One-pot Aerosol Synthesis of Carbon Nanotube-Zn₂GeO₄ Composite Microspheres for Enhanced Lithium-ion Storage Properties

Three-dimensional (3D) carbon nanotube (CNT)-multicomponent metal oxide composite microspheres with non-aggregation characteristics are prepared using a simple one-pot spray pyrolysis process, applying water-soluble metal salt and oxidized CNT fibers. The hierarchical porous 3D structure of the CNT is formed by networking the flexible CNTs with a high aspect ratio during the drying stage of a droplet. Subsequently, the Zn and Ge salts are deposited over the CNTs to form the ZnO-CNT and GeO₂-CNT composite microsphere. Decomposition of Zn and Ge salts into their respective oxides and the conversion reaction to form Zn₂GeO₄ at 700 °C, produce the Zn₂GeO₄-CNT composite microsphere. The initial discharge capacities of the Zn₂GeO₄, Zn₂GeO₄-CNT, ZnO-CNT, and GeO₂-CNT microspheres, at a current density of 1.5 A g^-1, are 1351, 1211, 1387, and 1631 mA h g^-1, respectively, and their discharge capacities at the 300^th cycle are 415, 762, 261, and 480 mA h g^-1, respectively.
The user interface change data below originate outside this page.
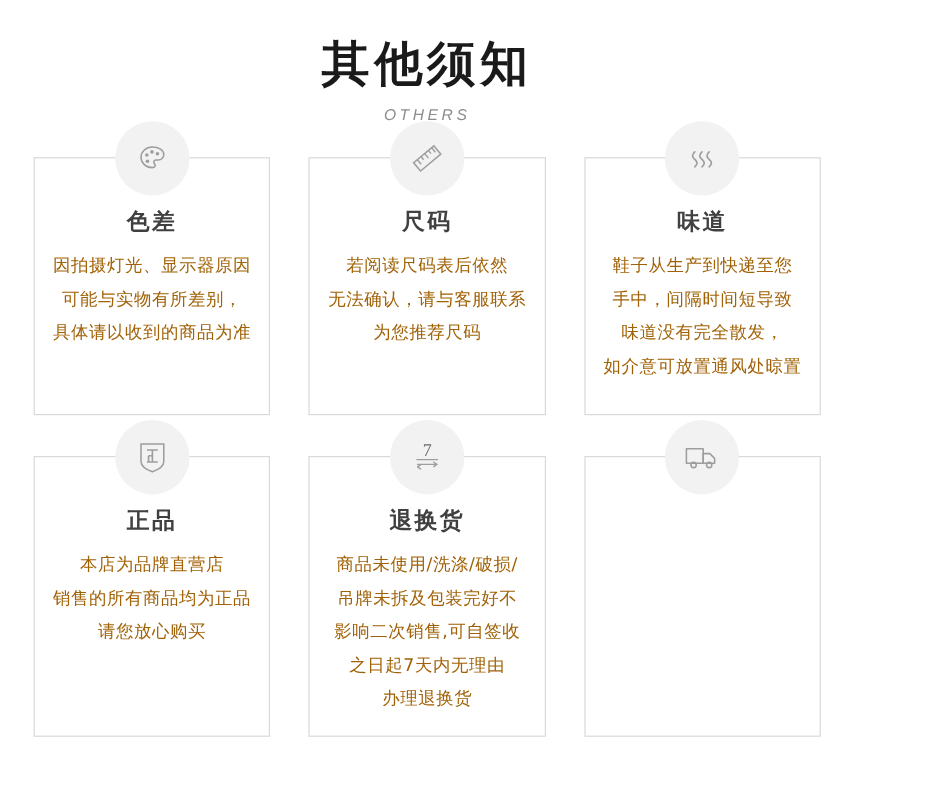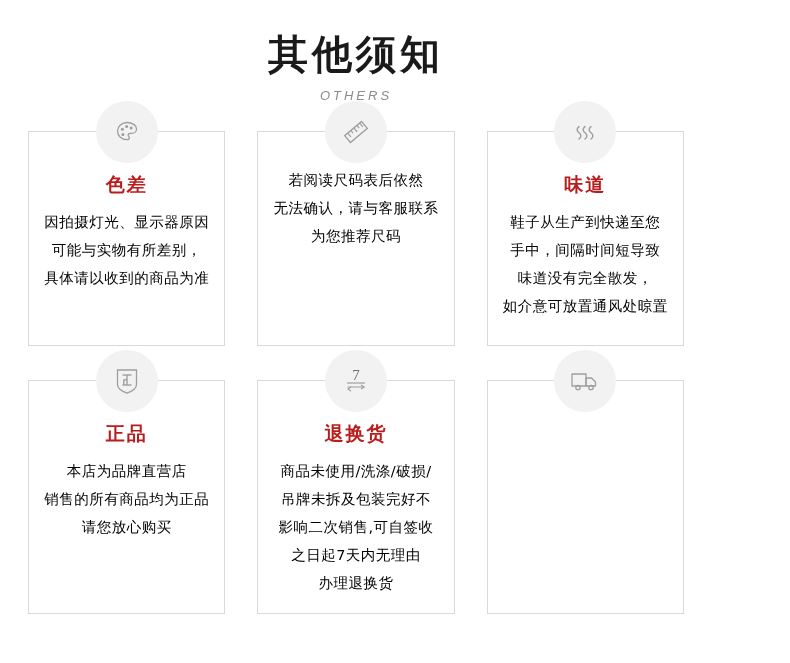--- a/index.html
+++ b/index.html
@@ -78,7 +78,7 @@
   .card-title {
     font-size: 19px;
     font-weight: bold;
-    color: #b91c1c;
+    color: #404040;
     letter-spacing: 2px;
     margin-top: 6px;
     margin-bottom: 10px;

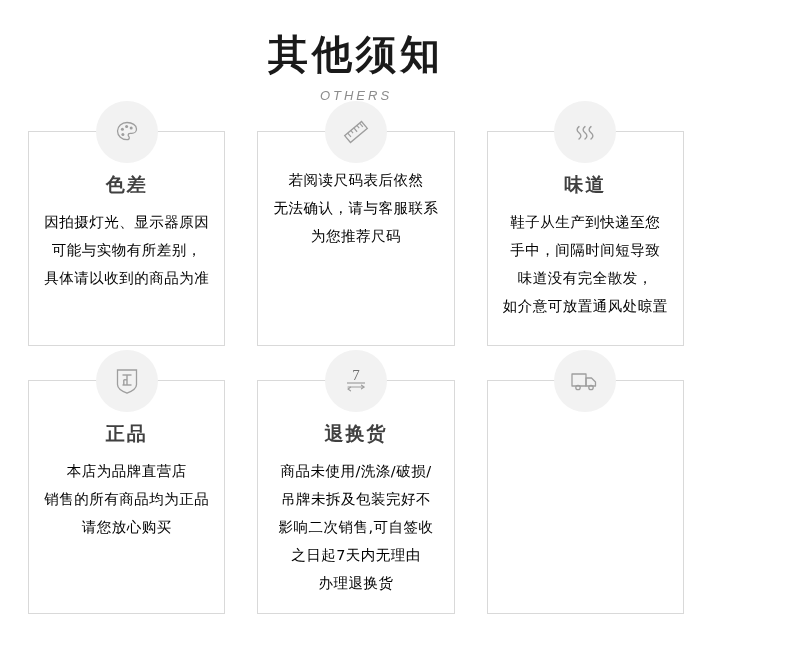--- a/index.html
+++ b/index.html
@@ -134,6 +134,7 @@
           </g>
         </svg>
       </div>
+      <div class="card-title">尺码</div>
       <div class="card-desc">若阅读尺码表后依然
 无法确认，请与客服联系
 为您推荐尺码</div>

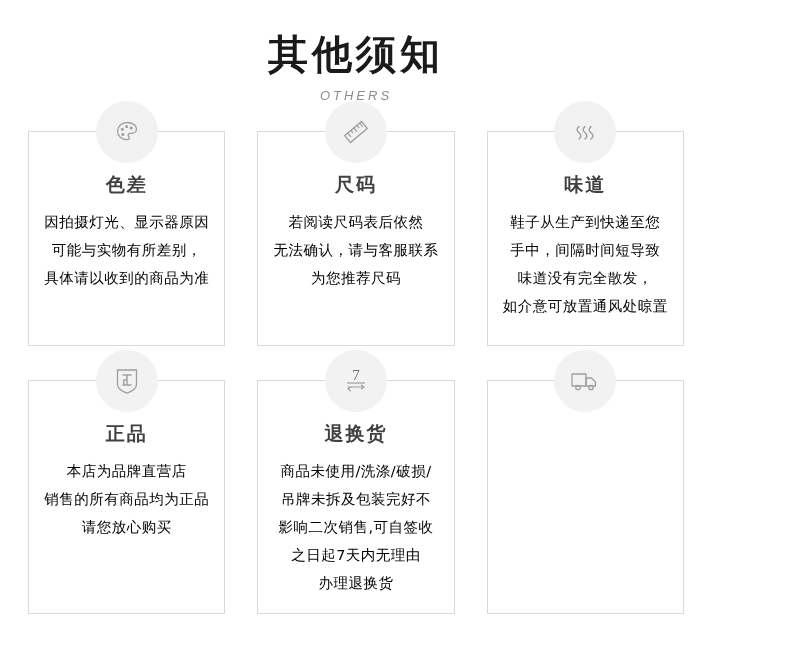--- a/index.html
+++ b/index.html
@@ -86,7 +86,7 @@
   }
   .card-desc {
     font-size: 14.5px;
-    color: #000000;
+    color: #a16207;
     line-height: 28px;
     letter-spacing: 0.5px;
     font-family: "DejaVu Sans", "Liberation Sans", sans-serif;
The CNT-Zn₂GeO₄ composite microspheres, selected as the first target material, show electrochemical properties superior to those of the bare Zn₂GeO₄, CNT-ZnO, and CNT-GeO₂ composite microspheres. The synergetic effect of the multicomponent composition of Zn₂GeO₄ and the CNT support result in excellent Li-ion storage properties of the Zn₂GeO₄-CNT composite microspheres.